++++ Source material ++++

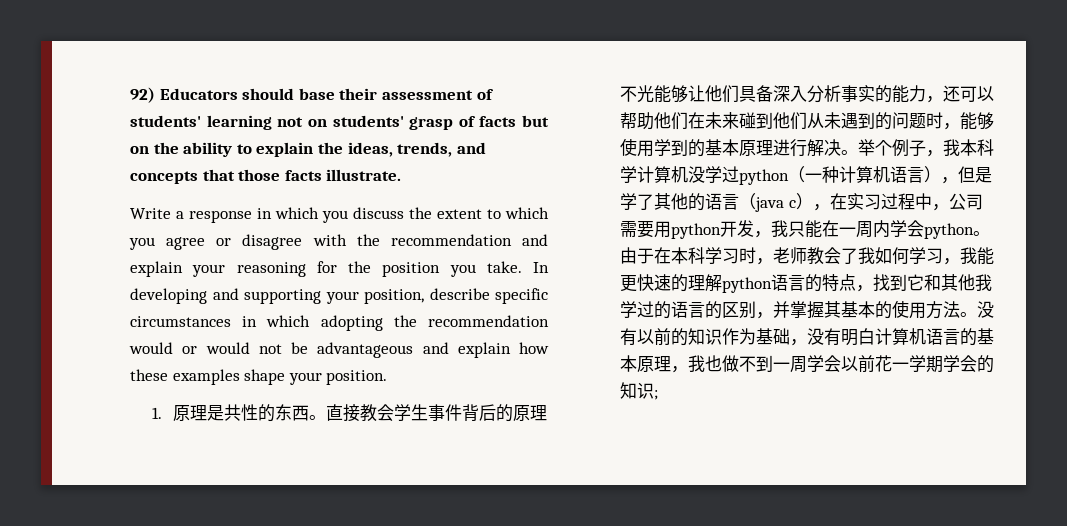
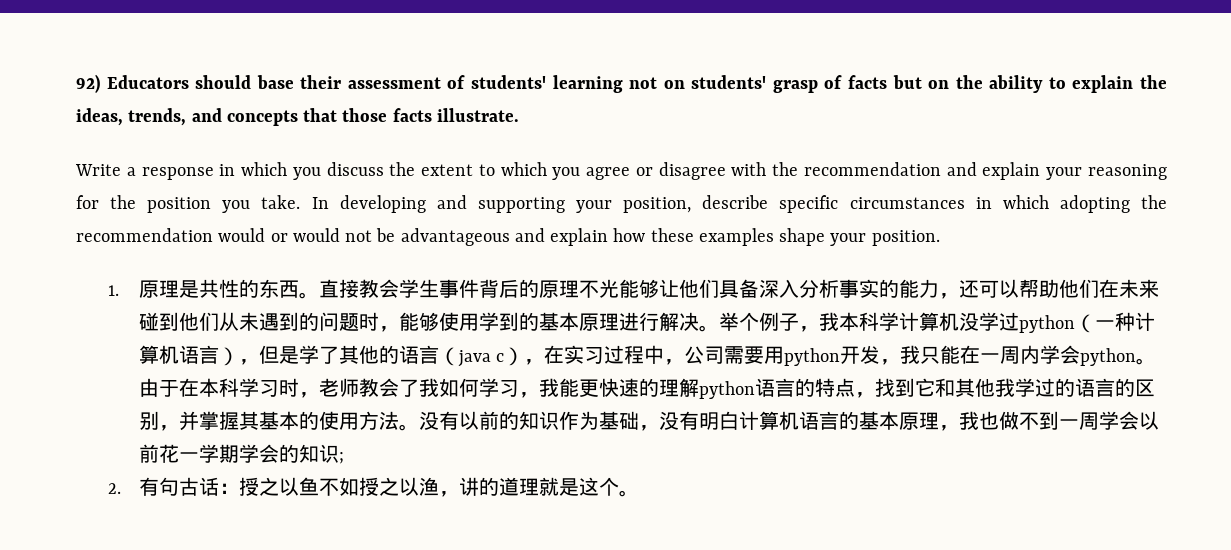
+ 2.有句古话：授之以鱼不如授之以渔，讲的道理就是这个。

++++
++++ Source material ++++

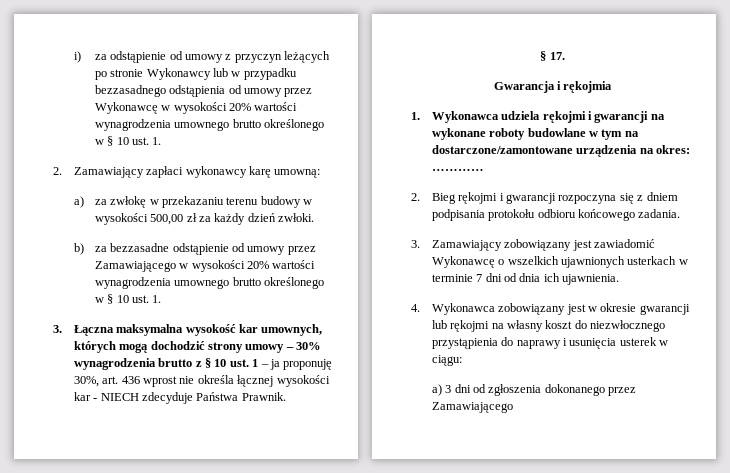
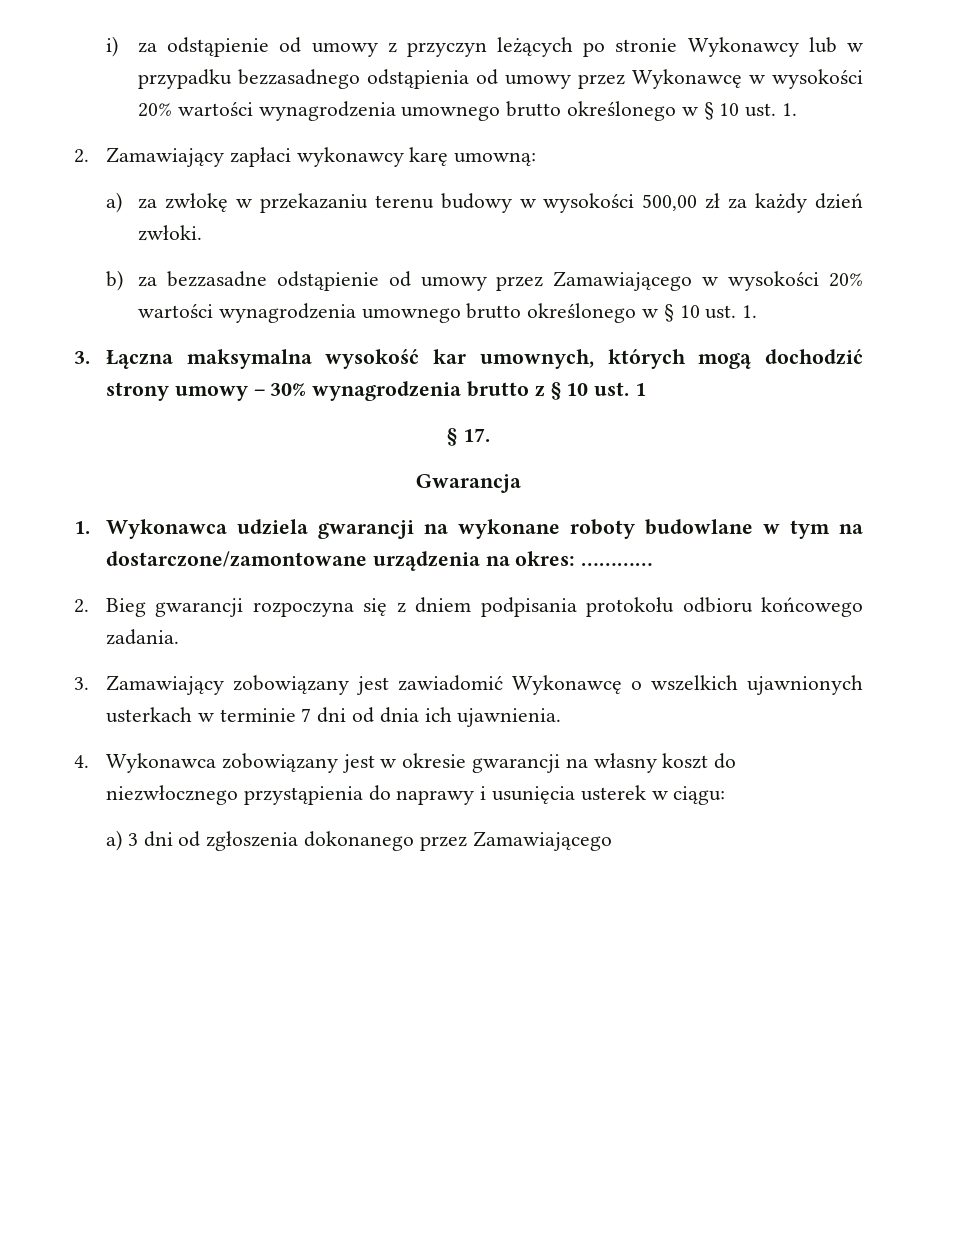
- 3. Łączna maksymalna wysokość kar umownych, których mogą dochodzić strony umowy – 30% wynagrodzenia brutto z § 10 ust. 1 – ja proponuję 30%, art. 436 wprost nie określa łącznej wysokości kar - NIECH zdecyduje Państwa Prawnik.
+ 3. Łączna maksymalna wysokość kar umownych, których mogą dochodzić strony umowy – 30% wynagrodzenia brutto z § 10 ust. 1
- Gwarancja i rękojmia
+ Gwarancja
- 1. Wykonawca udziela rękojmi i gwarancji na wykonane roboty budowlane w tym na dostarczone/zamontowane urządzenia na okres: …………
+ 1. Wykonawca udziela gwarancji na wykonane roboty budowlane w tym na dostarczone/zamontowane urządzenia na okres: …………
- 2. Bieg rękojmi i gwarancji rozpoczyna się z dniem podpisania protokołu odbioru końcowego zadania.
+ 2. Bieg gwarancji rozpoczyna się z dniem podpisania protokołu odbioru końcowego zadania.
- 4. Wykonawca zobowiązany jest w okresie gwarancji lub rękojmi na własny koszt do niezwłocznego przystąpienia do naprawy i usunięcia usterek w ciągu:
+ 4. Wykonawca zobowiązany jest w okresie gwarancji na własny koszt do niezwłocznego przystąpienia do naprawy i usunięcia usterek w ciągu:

++++

*Assignment*.
In the records above, each line with the string "koszt" should be copied.

*Reply to the task*.
- 4. Wykonawca zobowiązany jest w okresie gwarancji lub rękojmi na własny koszt do niezwłocznego przystąpienia do naprawy i usunięcia usterek w ciągu:
+ 4. Wykonawca zobowiązany jest w okresie gwarancji na własny koszt do niezwłocznego przystąpienia do naprawy i usunięcia usterek w ciągu:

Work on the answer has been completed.